- TRY IT: From the records below, please repeat exactly the line that has "margin-left: none ->", the line that has "background: #ffffff ->", and every line between them, and nothing else.

- EXCERPTED RECORDS:
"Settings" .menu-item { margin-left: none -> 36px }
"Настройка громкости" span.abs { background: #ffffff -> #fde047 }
--
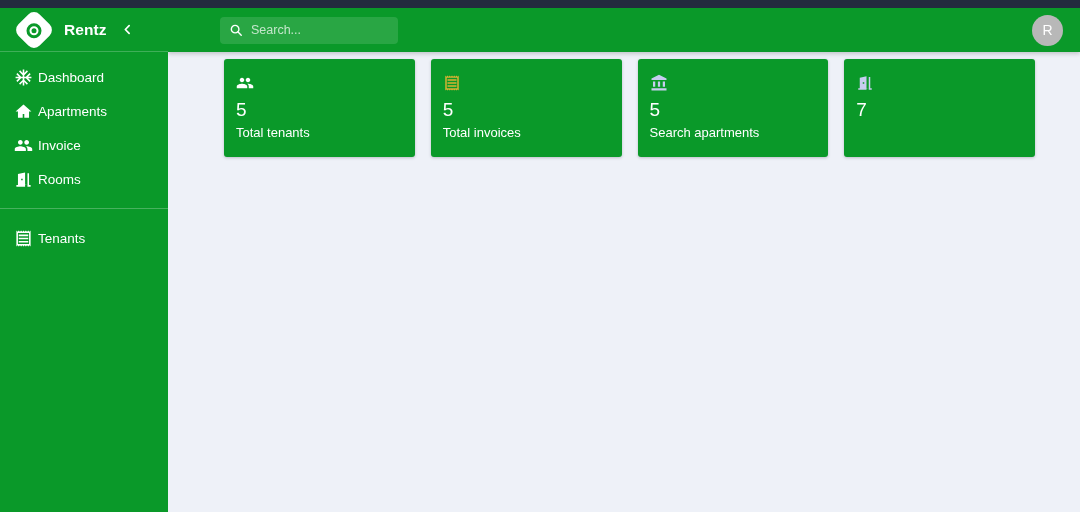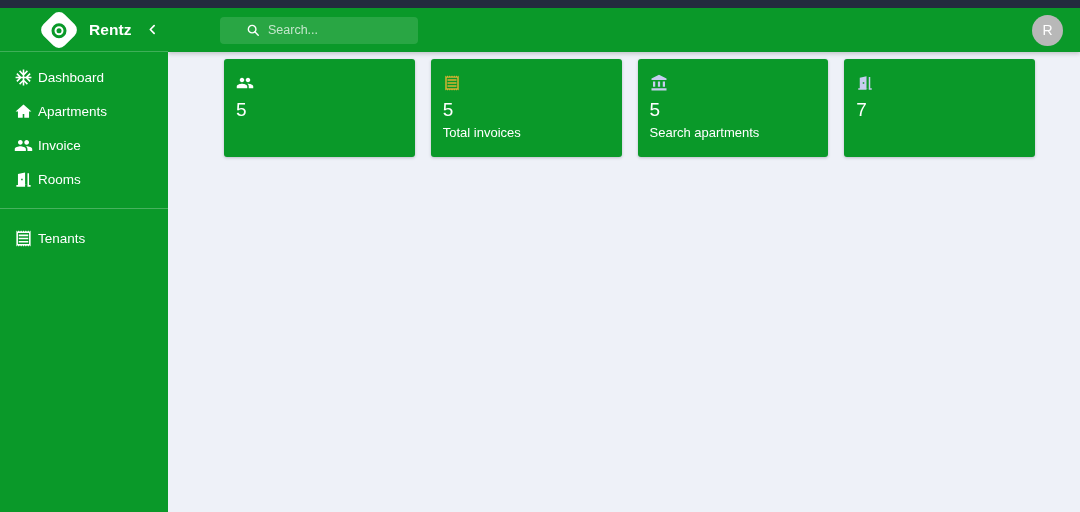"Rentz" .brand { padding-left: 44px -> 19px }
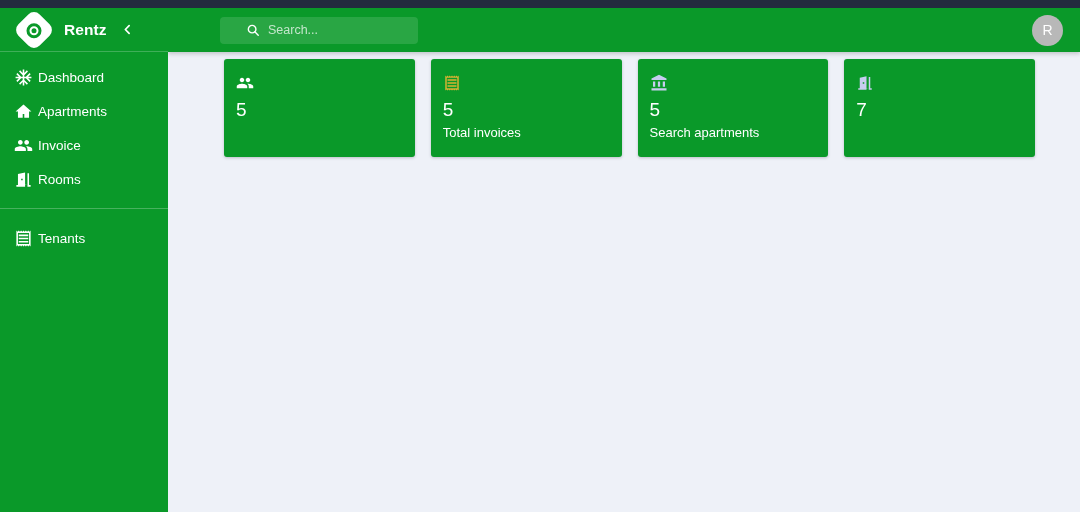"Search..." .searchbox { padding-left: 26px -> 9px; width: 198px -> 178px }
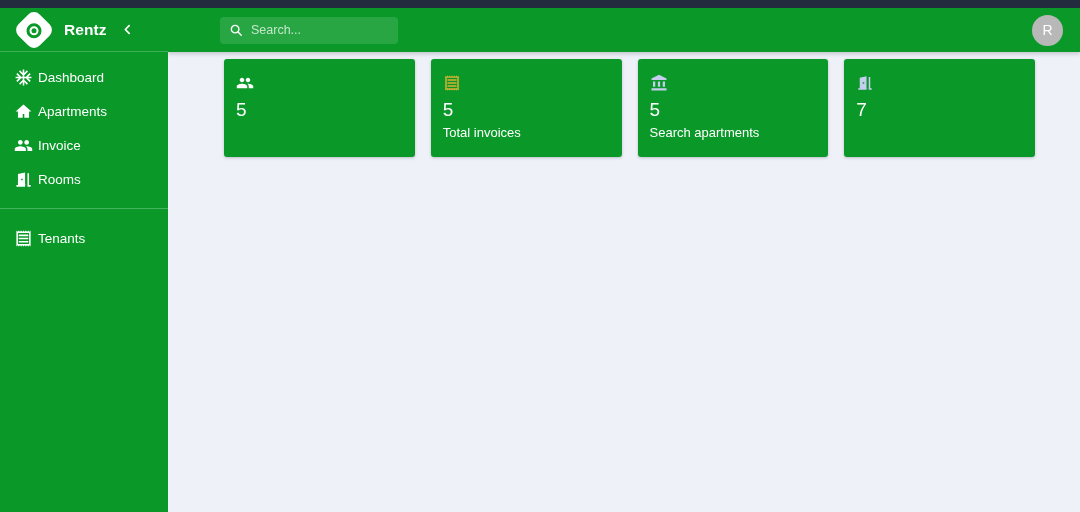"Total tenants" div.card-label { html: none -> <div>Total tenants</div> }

- TASK RESPONSE:
"Settings" .menu-item { margin-left: none -> 36px }
"Настройка громкости" span.abs { background: #ffffff -> #fde047 }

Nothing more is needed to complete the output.